Но времена маленького мальчика Али, которого целовала на ночь мама, а отец, уходя на службу, всегда наставлял хорошо себя вести и быть примерным учеником, казалось, прошли миллионы лет назад. А когда маленький Али вел себя неподобающим образом, отец наказывал его. Он отводил сына в каморку, в которой теперь жила Лейла, заставлял снять штаны и… Отец всегда отличался больным воображением. Мать ничего не знала, Али никогда не рассказывал ей об этих «наказаниях». Арчер вытер тыльной стороной ладони выступившую вдруг на глазах влагу. Никто так и не узнал, это было только их с отцом дело. И это оставалось их делом до сих пор.
Мать погибла больше двух лет назад, угодив в устроенную тритонами Сорок Два бойню, отец… Отец не смог вынести потерю любимой жены. Катастрофу он встретил ничего не понимающим овощем, способным только шамкать губами, жуя кашицеобразную еду, и гадить под себя. Иногда, когда Али занимался отцом и заглядывал в его широко раскрытые, словно бы удивленные глаза, почти не мигающие, ему казалось, что старик все понимает, что он только делает вид, просто старается не замечать этот мир. Он хотел, он жаждал покинуть этот мир, но, видно, духу не хватало. А сам Али прилагал максимум усилий, чтобы отец протянул как можно больше. О близких нужно заботиться, о них нужно помнить.
Каждый раз, когда ранним утром он уходил в Даун Таун, Арчер с замиранием сердца поворачивал ключ в замке. Он знал, верил, что наступит тот день, когда он накопит достаточно денег, чтобы увести отсюда маленькую Лейлу туда, где конфетные лавки открыты днем и ночью, где старики не гадят в постель, а сам Али не будет бояться оставлять ребенка с безмозглым отцом и сумасшедшей теткой.
Деньги теперь, похоже, не будут проблемой. Осталось подождать всего ничего – на следующей неделе Молли обещал запустить электричество, рабочие наконец смогут закончить монтаж и наладку оборудования, и их маленький заводик заработает. Арчер все рассчитал: в конце следующей недели прибудет новый танкер, его доля вполне покроет все расходы. Три-четыре недели работы подпольного нефтеперегонного завода принесут доход – с покупателями Али уже договорился, люди из эмирата ждут своей порции топлива по сниженным ценам. А потом…
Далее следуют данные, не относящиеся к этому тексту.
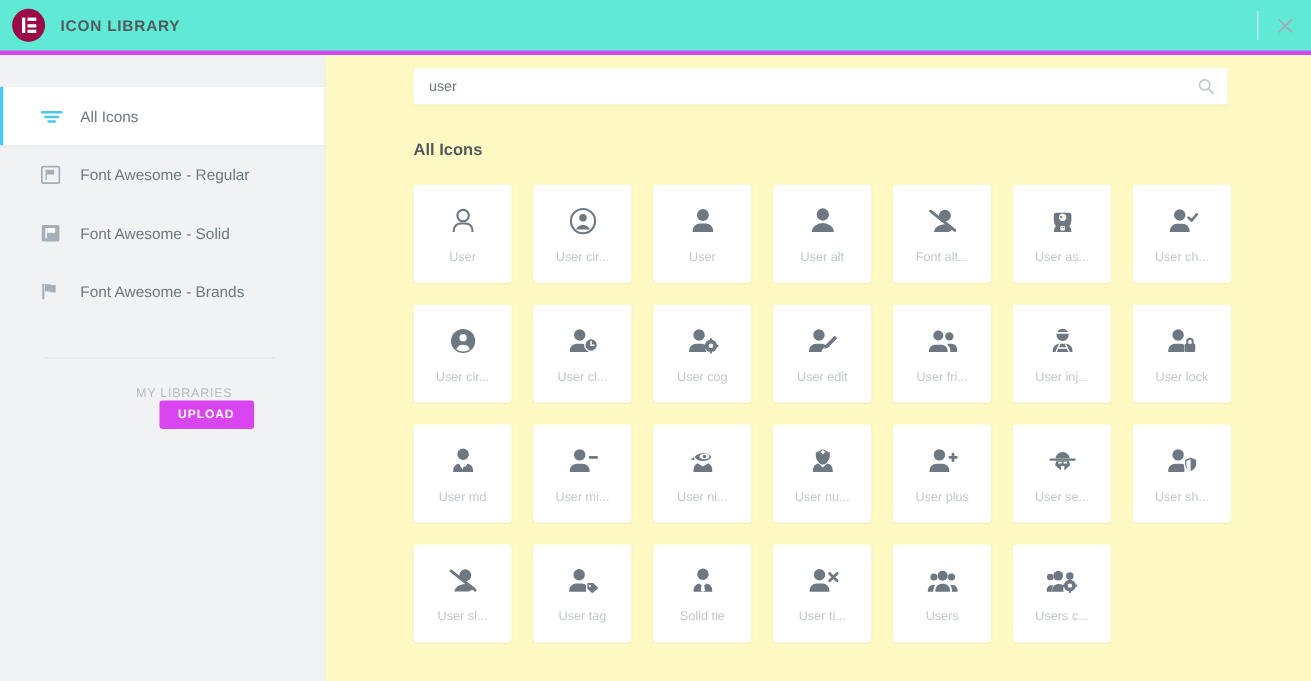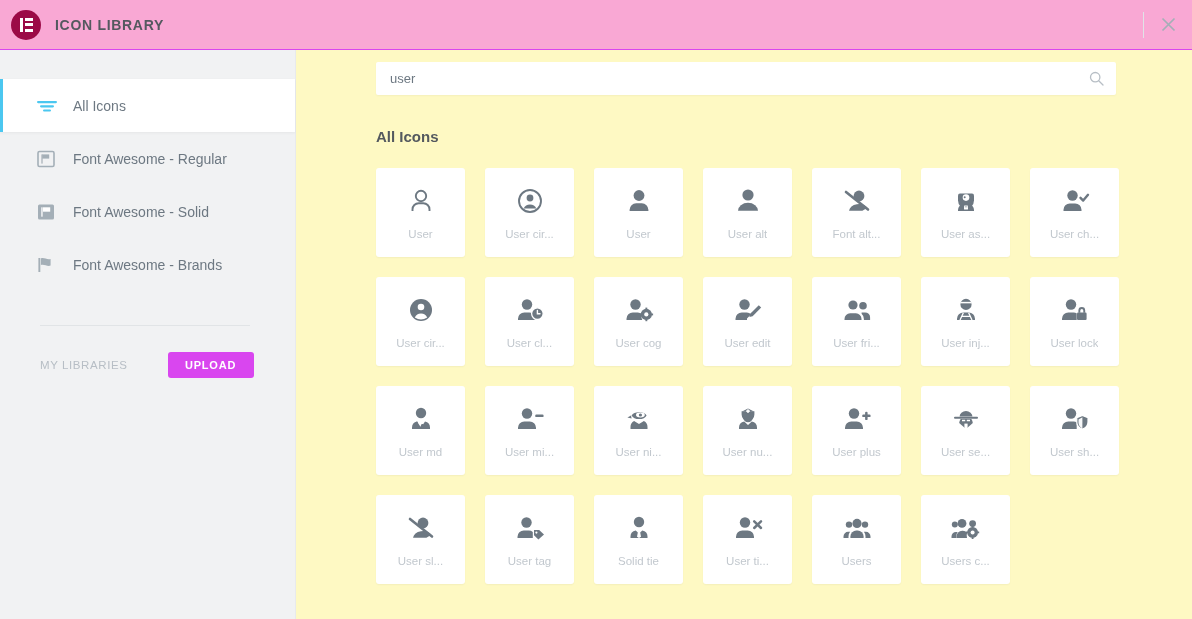--- a/index.html
+++ b/index.html
@@ -7,23 +7,23 @@
     width: 1192px; height: 619px;
     font-family: "Liberation Sans", sans-serif;
     background: #ffffff;
     overflow: hidden;
   }
   #app { position: relative; width: 1192px; height: 619px; display: flex; flex-direction: column; }
 
   
   .header {
     height: 50px; min-height: 50px;
-    background: #f9a8d4;
+    background: #5eead4;
     display: flex; align-items: center;
-    border-bottom: 1px solid #d946ef;
+    border-bottom: 4px solid #d946ef;
     position: relative; z-index: 5;
   }
   .logo-wrap { margin-left: 11px; display: flex; align-items: center; }
   .logo {
     width: 30px; height: 30px; border-radius: 50%;
     background: #9b0a46;
     display: flex; align-items: center; justify-content: center;
   }
   .logo-glyph { position: relative; width: 13px; height: 14px; }
   .logo-glyph .bar-v {
@@ -86,20 +86,21 @@
   .nav-label { font-size: 14px; }
 
   .sidebar-spacer { flex: 1; }
   .divider-line {
     height: 1px; background: #e1e4e6;
     margin: 0 45px 0 40px;
   }
   .libraries-row {
     display: flex; align-items: center;
     padding: 26px 0 0 40px;
+    flex-direction: column;
   }
   .libraries-label {
     font-size: 11.5px; letter-spacing: 0.6px; color: #b7bec5; text-transform: uppercase;
   }
   .upload-btn {
     margin-left: 40px;
     width: 86px; height: 26px; border-radius: 3px;
     background: #d946ef; color: #ffffff;
     font-size: 11px; font-weight: bold; letter-spacing: 0.8px;
     display: flex; align-items: center; justify-content: center;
Собственно, он ведь и не обещал этим недоумкам из Джи45, что будет покрывать их вечно. Заигрываться с огнем не стоило – в Анклаве, конечно, царил еще тот бардак, но нефть была слишком дорогим продуктом, чтобы на потери даже пары процентов драгоценного груза долго смотрели сквозь пальцы.
– Пропуск.
На вахте, на КПП «Солнечной иглы», сегодня стоял Йохансен. Здоровенный белобрысый тип лет пятидесяти. За пуленепробиваемым стеклом сидели еще четыре беза. У них были «дрели», а из узких амбразур в бетоне стен с обеих сторон от турникета щерились черные стволы «ревунов».
Охранник знал Арчера как облупленного, но ежедневный ритуал с проверкой «балалайки», зашитой под кожу «таблетки» и пластиковой карточки – Али подозревал, что в толщу полупрозрачного пластика тоже что-то зашито, хотя никто об этом не рассказывал, – никто не отменял. Безопасность прежде всего. Али снова вспомнил скрежет поворачивающегося в старинном замке ключа: у взрослых тоже свои ритуалы, вскрыть замок не представляло большой сложности, но то, что он надежно замкнут, вселяло непонятную надежду.
– На севере ходят слухи, что паек урежут, – не то сообщил, не то спросил Йохансен, считывая сканером показания «балалайки» Арчера.